PROVIDED DATA
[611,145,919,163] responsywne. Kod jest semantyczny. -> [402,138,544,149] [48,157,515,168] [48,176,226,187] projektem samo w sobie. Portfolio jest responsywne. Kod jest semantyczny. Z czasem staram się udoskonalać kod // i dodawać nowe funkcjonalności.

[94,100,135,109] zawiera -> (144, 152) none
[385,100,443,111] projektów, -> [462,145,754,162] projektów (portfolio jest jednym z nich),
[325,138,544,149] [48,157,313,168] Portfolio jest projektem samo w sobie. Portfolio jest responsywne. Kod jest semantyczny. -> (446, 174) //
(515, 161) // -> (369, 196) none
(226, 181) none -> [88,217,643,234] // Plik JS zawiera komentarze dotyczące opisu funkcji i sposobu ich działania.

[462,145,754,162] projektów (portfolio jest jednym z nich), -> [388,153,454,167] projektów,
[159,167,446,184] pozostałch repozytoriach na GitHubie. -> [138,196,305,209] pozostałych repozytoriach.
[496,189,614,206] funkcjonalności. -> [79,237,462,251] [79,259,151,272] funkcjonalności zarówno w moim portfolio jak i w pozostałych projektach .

ACTION ITEM
The material should be transcribed in full, character for character.

WRITTEN SOLUTION
[611,145,919,163] responsywne. Kod jest semantyczny. -> [402,138,544,149] [48,157,515,168] [48,176,226,187] projektem samo w sobie. Portfolio jest responsywne. Kod jest semantyczny. Z czasem staram się udoskonalać kod // i dodawać nowe funkcjonalności.

[94,100,135,109] zawiera -> (144, 152) none
[385,100,443,111] projektów, -> [462,145,754,162] projektów (portfolio jest jednym z nich),
[325,138,544,149] [48,157,313,168] Portfolio jest projektem samo w sobie. Portfolio jest responsywne. Kod jest semantyczny. -> (446, 174) //
(515, 161) // -> (369, 196) none
(226, 181) none -> [88,217,643,234] // Plik JS zawiera komentarze dotyczące opisu funkcji i sposobu ich działania.

[462,145,754,162] projektów (portfolio jest jednym z nich), -> [388,153,454,167] projektów,
[159,167,446,184] pozostałch repozytoriach na GitHubie. -> [138,196,305,209] pozostałych repozytoriach.
[496,189,614,206] funkcjonalności. -> [79,237,462,251] [79,259,151,272] funkcjonalności zarówno w moim portfolio jak i w pozostałych projektach .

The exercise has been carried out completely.